Data-class catalog
Every request and document is classified by content into exactly one data class. The class drives the policy matrix lookup. This is the authoritative catalog; for the concept, see data classes.
Classification resolves the highest-priority class when content matches more than one (for example, content tagged both Public and Unknown resolves to Public). Class names have short and long aliases (e.g. PII, PHI, and Identity all resolve to PII / Personal Data).

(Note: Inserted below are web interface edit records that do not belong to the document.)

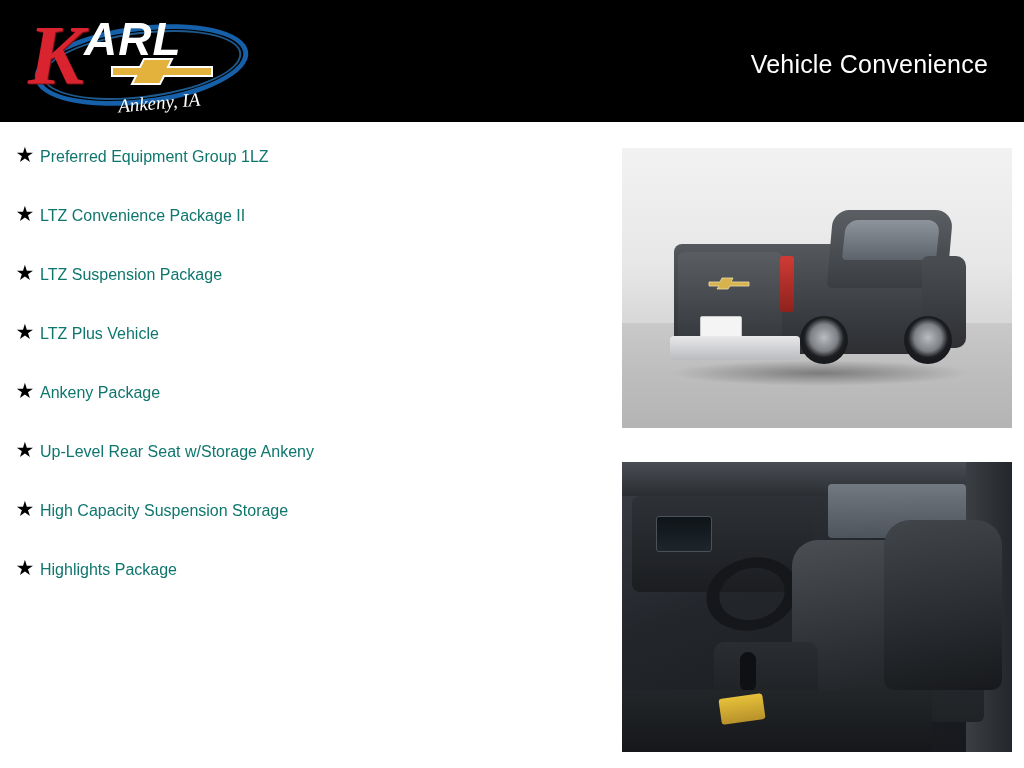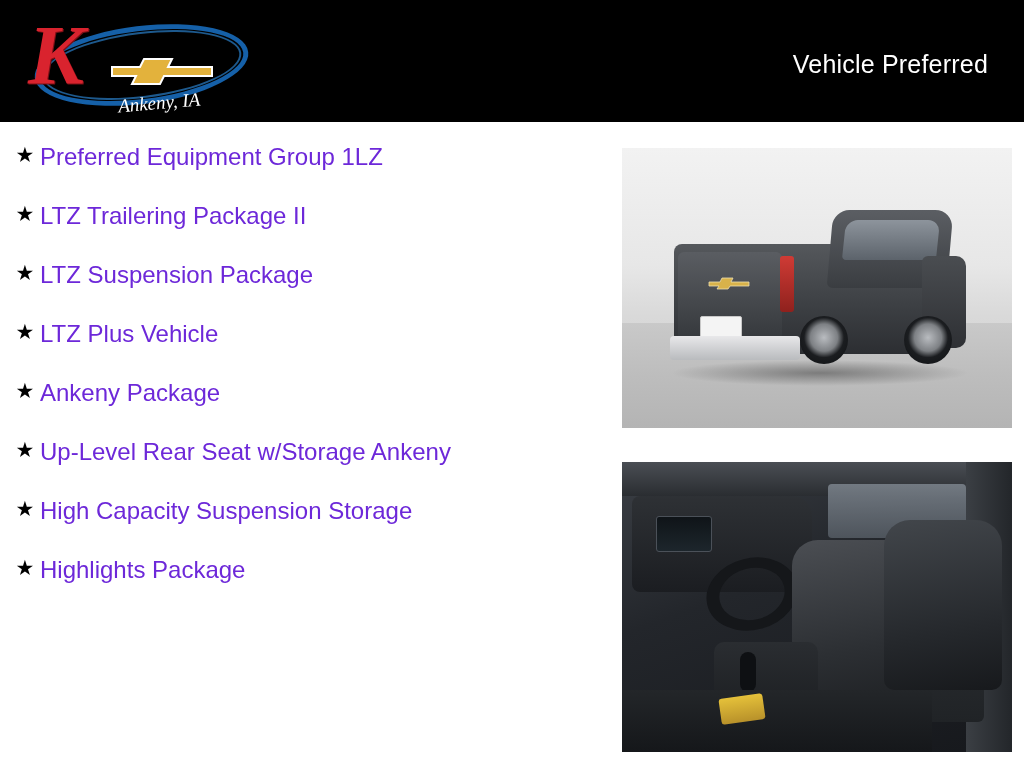--- a/index.html
+++ b/index.html
@@ -132,22 +132,22 @@
   .feature-star {
     flex: 0 0 auto;
     width: 30px;
     font-size: 21px;
     color: #000000;
     line-height: 30px;
     text-align: center;
   }
   .feature-label {
     flex: 1 1 auto;
-    font-size: 24px;
-    color: #6d28d9;
+    font-size: 16px;
+    color: #0f766e;
     line-height: 33px;
   }
 
   
   .photo {
     position: absolute;
     overflow: hidden;
   }
   .photo-exterior {
     left: 622px;
@@ -324,43 +324,44 @@
 </style>
 </head>
 <body>
 
 <div class="header">
 
   <div class="logo">
     <div class="logo-swoosh"></div>
     <div class="logo-swoosh2"></div>
     <div class="logo-k">K</div>
+    <div class="logo-arl">ARL</div>
     <div class="logo-bowtie">
       <svg viewBox="0 0 104 30" width="104" height="30">
         <polygon points="2,11 30,11 34,3 62,3 58,11 102,11 102,20 54,20 50,28 22,28 26,20 2,20" fill="#e3b23c" stroke="#ffffff" stroke-width="2"></polygon>
       </svg>
     </div>
     <div class="logo-city">Ankeny, IA</div>
   </div>
 
-  <div class="header-title">Vehicle Preferred</div>
+  <div class="header-title">Vehicle Convenience</div>
 </div>
 
 <div class="content">
 
   <div class="features">
 
     <div class="feature">
       <div class="feature-star">★</div>
       <div class="feature-label">Preferred Equipment Group 1LZ</div>
     </div>
 
     <div class="feature">
       <div class="feature-star">★</div>
-      <div class="feature-label">LTZ Trailering Package II</div>
+      <div class="feature-label">LTZ Convenience Package II</div>
     </div>
 
     <div class="feature">
       <div class="feature-star">★</div>
       <div class="feature-label">LTZ Suspension Package</div>
     </div>
 
     <div class="feature">
       <div class="feature-star">★</div>
       <div class="feature-label">LTZ Plus Vehicle</div>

| Data class | Risk | Covers | Default handling |
|---|---|---|---|
| Source Code / Secrets | Critical | API keys, passwords, tokens, connection strings, private source code | Block — every tier |
| PCI / Payment Data | Critical | Payment-card numbers (PAN) and related payment data | Enterprise-managed · redact |
| Strategy / Board Confidential | Critical | Board materials, M&A, confidential strategy and forecasts | Enterprise-managed · route |
| Legal / Contractual | High | Contracts, legal advice, settlements | Enterprise-managed · route |
| Financial Data | High | Revenue, forecasts, internal financials | Enterprise-managed · route |
| HR Data | High | Compensation, performance, employee records | Enterprise-managed · route |
| PII / Personal Data | High | SSNs, national IDs, passports, identity documents, PHI | Enterprise-managed · route (sensitive spans redacted) |
| Customer Data | Medium | Customer records and account details | Enterprise-managed · route |
| Public / Non-sensitive | Low | Published or general content | Public frontier · allow |
| Unknown | High | The classifier is not confident | Enterprise-managed · route |
Unknown is protected, not permitted
A low-confidence classification is treated as elevated risk — routed to a trusted destination, never allowed through by default.
Detectors
Classes are assigned from a mix of deterministic detectors and a semantic classifier:
- Deterministic (regex/validators) — secrets and API keys, payment-card numbers (Luhn), SSNs and national IDs, and prompt-injection patterns. These are high-precision and can hard-block on their own.
- Semantic classifier — content-level classification for the business classes (Financial, Strategy, Legal, HR, Customer). Runs before routing, on a fixed safe classifier, and never on the chat destination.
- Custom rules — organization-specific detectors you add (DLP & rules), mapped to any class.
Notes
- The risk level is inherent to the class; it drives dashboards and prioritization.
- The Default handling column is the shipped
DEFAULT_TRUST_MATRIX— every row is tenant-tunable in the policy matrix. - See the policy-action catalog for what each action does.